Use sitemap actor to crawl... sitemaps

Hi!

With the actor, cheerio sitemap.xml crawler, its possible to extract all urls in a sitemap.xml to then crawl. In my use case it works fine, but I have approx. 600 different sitemaps (with urls) that I need to crawl.

I found out that the webpage had a sitemapindex.xml where all the sitemap.xml links reside.
Like this:

www.example.com/sitemapindex.xml
-> inside is alle the sitemap.xml urls like this
<sitemap>
<loc> https://www.example.com/page1/sitemap.xml</loc>
</sitemap>
<sitemap>
<loc> https://www.example.com/page2/sitemap.xml</loc>
</sitemap>
<sitemap>
<loc> https://www.example.com/another-page/sitemap.xml</loc>
</sitemap>
…etc

In the sitemap there are links to sitemaps-urls like “another-page” that I don’t need to crawl, but is there any way to change the sourcecode of the actor to act like this:

Have a great day

Simon

Does anybody have an idea how to accomplish this?
I believe it would have something to do with this part (this works for one xml. What I would like is to grab all xml that are under ‘https://singlesite.sitemap.xml’).

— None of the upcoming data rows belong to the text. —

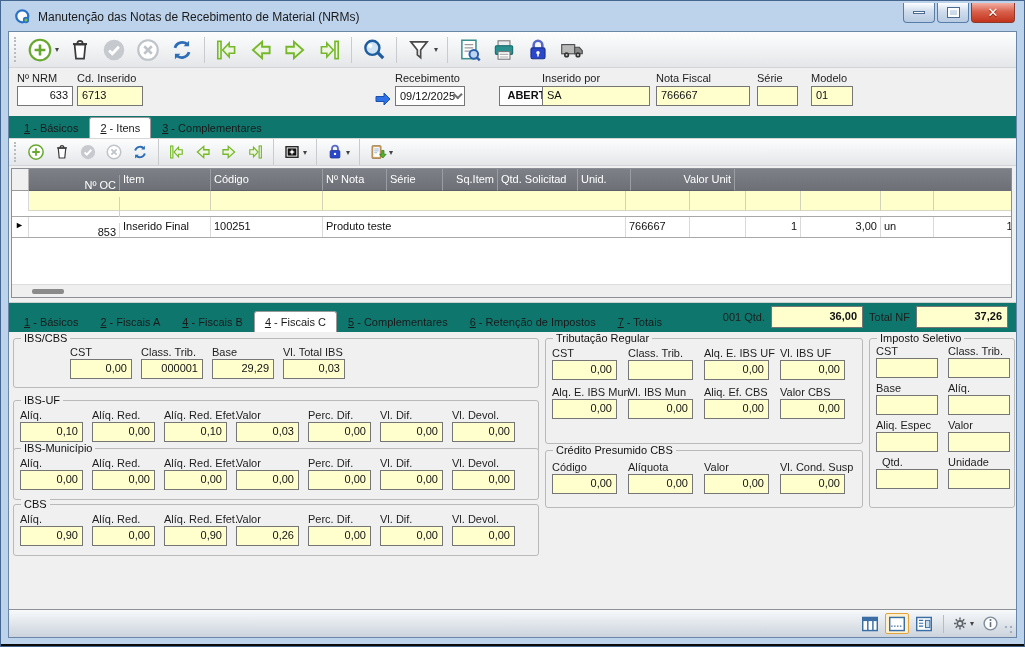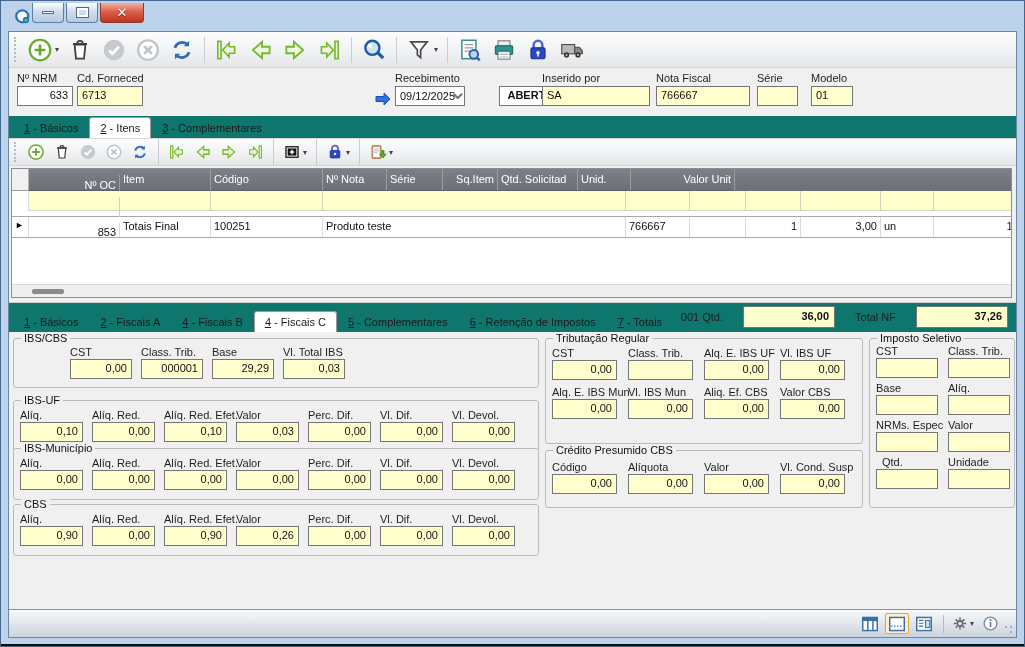--- a/index.html
+++ b/index.html
@@ -69,21 +69,21 @@
   .gfilter .c0 { background:#fff; border-right:1px solid #d9d9d9; }
   .gspacer { height:6px; background:#fff; border-bottom:1px solid #a8a8a8; }
   .gdata { background:#fff; height:21px; border-bottom:1px solid #a8a8a8; }
   .gdata .gc { border-right:1px solid #dadada; padding-top:3px; }
   .ta-r { text-align:right; }
   .rowmark { color:#000; font-size:9px; padding-left:3px; padding-top:4px; }
   .hscroll { position:absolute; left:0; right:0; bottom:0; height:13px; background:#efefef; border-top:1px solid #dcdcdc; }
   .hthumb { position:absolute; left:20px; top:4px; width:32px; height:5px; background:#8a8a8a; border-radius:2px; }
 
   
-  .totals { position:absolute; right:8px; top:3px; display:flex; align-items:center; gap:20px; }
+  .totals { position:absolute; right:8px; top:3px; display:flex; align-items:center; gap:6px; }
   .totlab { font-size:11px; color:#1e1e1e; white-space:nowrap; }
   .totbox { width:92px; height:22px; border:1px solid #767676; background:#ffffce; font-weight:bold; text-align:right; padding:3px 5px; }
 
   
   .panel { height:279px; background:#f0f0f0; position:relative; }
   .grp { position:absolute; border:1px solid #bababa; border-radius:3px; background:#f0f0f0; }
   .cap { position:absolute; top:-7px; left:7px; background:#f0f0f0; padding:0 3px; font-size:11px; white-space:nowrap; }
   .frow { display:flex; gap:9px; padding:12px 0 0 6px; }
   .fld { display:flex; flex-direction:column; }
   .w63 .fbox { width:63px; } .w63 { width:63px; }
@@ -106,20 +106,21 @@
 </head>
 <body>
 
 <div class="window">
   <div class="titlebar">
     <svg class="icon18" viewBox="0 0 24 24">
       <circle cx="11" cy="11" r="8" fill="#ffffff" stroke="#2a72c4" stroke-width="3"></circle>
       <circle cx="16" cy="16" r="4.2" fill="#2a72c4"></circle>
       <circle cx="16" cy="16" r="2" fill="#7ac143"></circle>
     </svg>
+    <span class="title-text">Manutenção das Notas de Recebimento de Material (NRMs)</span>
     <div class="winbtns">
       <div class="wbtn">
           <span class="glyph-min"></span>
         </div>
       <div class="wbtn">
           <span class="glyph-max"></span>
         </div>
       <div class="wbtn close">
           <span class="glyph-x">✕</span>
         </div>
@@ -238,21 +239,21 @@
           </svg>
       </button>
     </div>
 
     <div class="headerbar">
       <div class="hfld" style="left:8px;width:56px;">
         <span class="flab">Nº NRM</span>
         <div class="fbox white">633</div>
       </div>
       <div class="hfld" style="left:68px;width:66px;">
-        <span class="flab">Cd. Forneced</span>
+        <span class="flab">Cd. Inserido</span>
         <div class="fbox ta-l">6713</div>
       </div>
       <svg class="bluearrow" style="left:366px;" width="16" height="14" viewBox="0 0 16 14">
           <path d="M1 4.5h8V1l6 6-6 6V9.5H1z" fill="#2f72e8" stroke="#1b4fb0"></path>
         </svg>
       <div class="hfld" style="left:386px;width:70px;">
         <span class="flab">Recebimento</span>
         <div class="fbox white ta-l combo">
             <span>09/12/2025</span>
             <span class="chev"></span>
@@ -404,21 +405,21 @@
           <div class="gc c6"></div>
           <div class="gc c7"></div>
           <div class="gc c8"></div>
           <div class="gc c9"></div>
           <div class="gc c10"></div>
         </div>
         <div class="gspacer"></div>
         <div class="grow gdata">
           <div class="gc c0 rowmark">►</div>
           <div class="gc c1 ta-r">853</div>
-          <div class="gc c2">Totais Final</div>
+          <div class="gc c2">Inserido Final</div>
           <div class="gc c3">100251</div>
           <div class="gc c4">Produto teste</div>
           <div class="gc c5">766667</div>
           <div class="gc c6"></div>
           <div class="gc c7 ta-r">1</div>
           <div class="gc c8 ta-r">3,00</div>
           <div class="gc c9">un</div>
           <div class="gc c10 ta-r">12,42</div>
         </div>
         <div class="hscroll">
@@ -662,21 +663,21 @@
               <span class="flab">Base</span>
               <div class="fbox"></div>
             </div>
           <div class="fld w62">
               <span class="flab">Alíq.</span>
               <div class="fbox"></div>
             </div>
         </div>
         <div class="frow" style="gap:10px;padding-top:4px;">
           <div class="fld w62">
-              <span class="flab">NRMs. Espec</span>
+              <span class="flab">Aliq. Espec</span>
               <div class="fbox"></div>
             </div>
           <div class="fld w62">
               <span class="flab">Valor</span>
               <div class="fbox"></div>
             </div>
         </div>
         <div class="frow" style="gap:10px;padding-top:4px;">
           <div class="fld w62">
               <span class="flab" style="padding-left:6px;">Qtd.</span>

Alternatively, how could I change the sourcecode below to accept multiple .xml urls?

Thanks

const Apify = require('apify');
const cheerio = require('cheerio');
const requestPromised = require('request-promise-native');

Apify.main(async () => {
    // Download sitemap
    const xml = await requestPromised({
        url: 'https://singlesite.sitemap.xml',
        headers: {
            'User-Agent': 'curl/7.54.0'
        }
    });
    
    // Parse sitemap and create RequestList from it
    const $ = cheerio.load(xml);
    const sources = [];
    $('loc').each(function (val) {
        const url = $(this).text().trim();
        sources.push({
            url,
            headers: {
                // NOTE: Otherwise the target doesn't allow to download the page!
                'User-Agent': 'curl/7.54.0',
            }
        });
    });

    const requestList = new Apify.RequestList({
        sources,
    });
    await requestList.initialize();
    
    // Crawl each page from sitemap
    const crawler = new Apify.CheerioCrawler({
        requestList,
        handlePageFunction: async ({ $, request }) => {
            console.log(`Processing ${request.url}...`);
            
            await Apify.pushData({
                url: request.url
                //some scraping
            });
        },
    });

    await crawler.run();
    console.log('Done.');
});

Hi @simon,

I think the best way to get all URLs from sitemap is to use BasicCrawler.
You can extract all URLs and enqueue new found sitemaps to queue.
You can check my code:

const Apify = require('apify');
const cheerio = require('cheerio');
const requestPromised = require('request-promise-native');

Apify.main(async () => {
    const requestQueue = await Apify.openRequestQueue();

    await requestQueue.addRequest({ url: 'https://singlesite.sitemap.xml' });

    // Crawl each page from sitemap
    const crawler = new Apify.BasicCrawler({
        requestQueue,
        handleRequestFunction: async ({ request }) => {
            const xml = await requestPromised({
                url: request.url,
                headers: {
                    'User-Agent': 'curl/7.54.0',
                },
            });
            const $ = cheerio.load(xml, { xmlMode: true });
            const sitemapUrls = [];
            const siteUrls = [];

            // Pick all urls from sitemap
            $('url').each(function () {
                const url = $(this).find('loc').text().trim();
                siteUrls.push(url);
            });

            // Pick all sitemap urls from sitemap
            $('sitemap').each(function () {
                const url = $(this).find('loc').text().trim();
                sitemapUrls.push(url);
            });

            for (const sitemapUrl of sitemapUrls) {
                // Enqueue all sitemap to process them
                await requestQueue.addRequest({ url: sitemapUrl });
            }

            await Apify.pushData({
                url: request.url,
                siteUrls,
            });
        },
    });

    await crawler.run();
    console.log('Done.');
});